I have been a hockey fan, devoted to the Philadelphia Flyers and the National Hockey League, ever since I can remember. I grew up loving the sport, loving the players, loving the league. I’ve watched the league mess up a few times. But then again, what professional sports organization is completely without flaws? I’ve forgotten about the 2012-2013 lockout, where fans and players lost half a season because owners were too focused on money. I even tried to put my feelings aside when the league brushed the accusations of rape against Patrick Kane under the rug.
But enough is enough.
Never should money and reputation come before what is best for a person and their family, no matter how unimportant your organization thinks he is. I’m already in love with a sport that I’m proud to be a fan of, a sport that’s truly fun to root for. I’m not proud of the league that controls that sport and, if things don’t change, I never will be.
I, like many other fans, won’t tolerate a league that employs people like Mike Milbury. A former player, coach, general manager and now NBC Sports Network desk analyst, he has proven that he is unfit to do his job as an objective reporter. His overbearingly rude, demeaning personality makes watching intermission unenjoyable. He proved this once again during the NHL All-Star Game. In a spineless and underhanded comment, Milbury said, “this next line is the donut line, the hole in the middle...we got Perry who can score and Sedin who can score and Scott will take short shifts.” The “hole in the middle” refers to a picture of John Scott in the middle of the screen. A comment like that, about a guy who has taken every obstacle the league threw at him in stride, was not only unnecessary but disgusting and unprofessional.
Popular NHL defenseman P.K. Subban had one of the greatest points of this weekend. He believes the league needs to embrace the fun side of players more, stating, “There is a culture of the sport that I want to see respected and I don’t want to see change. You want to respect the jersey, you want to respect the logo, you want to respect your players but be yourself, have fun. The perception is that in order to be a good team player, you need to be like everybody else. And I don’t understand that.” John Scott broke the mold of the typical NHL All-Star, and he was met with tremendous backlash.
Finally, I can’t respect a leader who constantly talks down to fans, insults their intelligence and lies about the league’s actions. I’ve never liked Gary Bettman, but I’ve always tried to see from his perspective--that he’s just doing his job, that he has to be the public face for the league, that he has to make decisions that he thinks are best for everyone. But, when is he going to realize that time and time again he’s angering fans and, at times, ruining the sport? That arguing over money with the very players that attract the fans that ultimately pay his bills isn’t in anyone’s best interest. Love of the sport trumps a lot of things, and Bettman could learn something about that.

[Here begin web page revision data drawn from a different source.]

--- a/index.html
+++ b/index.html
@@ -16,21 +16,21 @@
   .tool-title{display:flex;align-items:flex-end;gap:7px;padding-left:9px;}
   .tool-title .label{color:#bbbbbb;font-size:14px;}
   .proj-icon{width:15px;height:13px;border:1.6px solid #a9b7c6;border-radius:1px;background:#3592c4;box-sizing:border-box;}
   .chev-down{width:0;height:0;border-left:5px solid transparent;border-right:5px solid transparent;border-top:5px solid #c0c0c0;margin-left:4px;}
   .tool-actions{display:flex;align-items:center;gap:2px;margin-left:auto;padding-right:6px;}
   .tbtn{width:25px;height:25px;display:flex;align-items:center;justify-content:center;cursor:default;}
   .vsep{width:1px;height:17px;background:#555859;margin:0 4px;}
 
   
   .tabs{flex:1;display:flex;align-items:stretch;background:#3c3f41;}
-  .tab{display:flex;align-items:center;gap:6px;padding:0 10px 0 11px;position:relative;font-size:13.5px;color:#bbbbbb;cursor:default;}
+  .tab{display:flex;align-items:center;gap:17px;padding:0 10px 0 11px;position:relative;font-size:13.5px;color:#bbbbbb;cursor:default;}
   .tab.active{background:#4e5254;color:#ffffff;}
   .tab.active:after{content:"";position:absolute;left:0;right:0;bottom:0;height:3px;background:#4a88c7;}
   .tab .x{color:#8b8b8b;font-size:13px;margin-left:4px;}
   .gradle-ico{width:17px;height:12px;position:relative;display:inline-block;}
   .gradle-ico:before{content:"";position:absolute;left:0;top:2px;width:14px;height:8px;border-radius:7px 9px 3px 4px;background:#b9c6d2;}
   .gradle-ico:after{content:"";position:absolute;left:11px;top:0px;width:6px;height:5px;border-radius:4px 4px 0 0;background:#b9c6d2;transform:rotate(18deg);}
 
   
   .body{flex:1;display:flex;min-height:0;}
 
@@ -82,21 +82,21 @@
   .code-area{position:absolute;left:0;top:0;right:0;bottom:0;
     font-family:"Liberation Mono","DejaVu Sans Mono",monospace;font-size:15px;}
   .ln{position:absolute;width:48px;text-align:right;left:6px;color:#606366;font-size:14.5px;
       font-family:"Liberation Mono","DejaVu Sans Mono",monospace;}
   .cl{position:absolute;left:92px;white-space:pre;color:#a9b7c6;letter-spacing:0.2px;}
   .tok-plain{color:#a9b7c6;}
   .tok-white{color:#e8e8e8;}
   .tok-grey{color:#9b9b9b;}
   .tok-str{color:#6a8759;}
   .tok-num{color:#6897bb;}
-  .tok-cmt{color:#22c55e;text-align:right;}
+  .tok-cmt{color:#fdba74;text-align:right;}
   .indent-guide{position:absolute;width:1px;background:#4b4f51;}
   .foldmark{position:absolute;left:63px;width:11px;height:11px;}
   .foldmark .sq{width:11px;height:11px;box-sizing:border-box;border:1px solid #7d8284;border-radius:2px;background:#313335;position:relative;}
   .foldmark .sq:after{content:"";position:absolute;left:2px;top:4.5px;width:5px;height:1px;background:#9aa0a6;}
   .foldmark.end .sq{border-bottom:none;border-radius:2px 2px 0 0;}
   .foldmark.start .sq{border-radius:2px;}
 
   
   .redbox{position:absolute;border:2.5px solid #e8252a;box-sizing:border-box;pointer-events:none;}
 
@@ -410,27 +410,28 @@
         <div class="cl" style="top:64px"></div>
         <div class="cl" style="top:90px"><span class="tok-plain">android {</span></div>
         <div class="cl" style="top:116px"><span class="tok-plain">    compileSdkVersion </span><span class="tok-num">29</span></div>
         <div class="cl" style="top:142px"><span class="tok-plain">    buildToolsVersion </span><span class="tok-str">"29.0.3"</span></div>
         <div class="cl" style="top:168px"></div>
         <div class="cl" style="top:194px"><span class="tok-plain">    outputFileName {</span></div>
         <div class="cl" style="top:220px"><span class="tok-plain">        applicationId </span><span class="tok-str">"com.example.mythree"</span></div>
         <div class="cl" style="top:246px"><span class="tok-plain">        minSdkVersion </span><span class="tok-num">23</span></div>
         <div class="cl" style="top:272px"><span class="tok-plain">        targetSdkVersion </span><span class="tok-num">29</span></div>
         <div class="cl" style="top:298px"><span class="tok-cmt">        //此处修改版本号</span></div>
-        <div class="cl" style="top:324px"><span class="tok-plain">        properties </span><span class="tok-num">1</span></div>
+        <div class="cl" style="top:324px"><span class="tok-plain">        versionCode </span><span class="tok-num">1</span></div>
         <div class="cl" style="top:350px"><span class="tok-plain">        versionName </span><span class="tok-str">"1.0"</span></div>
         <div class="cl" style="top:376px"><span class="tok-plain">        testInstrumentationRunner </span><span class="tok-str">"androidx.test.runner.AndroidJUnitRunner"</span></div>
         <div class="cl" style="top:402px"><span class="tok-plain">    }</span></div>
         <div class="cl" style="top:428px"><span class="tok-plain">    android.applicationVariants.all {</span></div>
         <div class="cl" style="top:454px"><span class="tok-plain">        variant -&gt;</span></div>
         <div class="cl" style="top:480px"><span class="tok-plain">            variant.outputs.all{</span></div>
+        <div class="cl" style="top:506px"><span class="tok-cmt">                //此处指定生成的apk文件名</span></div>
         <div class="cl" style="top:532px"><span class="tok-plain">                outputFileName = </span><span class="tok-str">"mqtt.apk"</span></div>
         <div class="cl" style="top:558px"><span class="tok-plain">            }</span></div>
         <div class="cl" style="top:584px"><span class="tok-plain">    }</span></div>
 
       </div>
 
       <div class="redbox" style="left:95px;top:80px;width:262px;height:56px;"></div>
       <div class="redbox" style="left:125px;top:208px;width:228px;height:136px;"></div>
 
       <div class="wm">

For professional hockey to be more than it already is, for it to grow in popularity, all sides of the organization have to work together. That’s not happening right now. It hasn’t for quite some time, and probably won’t if changes aren’t made soon.
As for the All-Star Game, fans are hoping that the players and the league embrace what happened this year and learn from it. Fans want it returned to what it once was. Travis Hughes of SB Nation said it best, “Turn All-Star Weekend not into a showcase of the league’s top on-ice talent, but into the league’s personalities. Stop worrying about whether the hockey will be good, or if the players ‘deserve’ to be there. Focus more on whether or not it’ll make people smile.”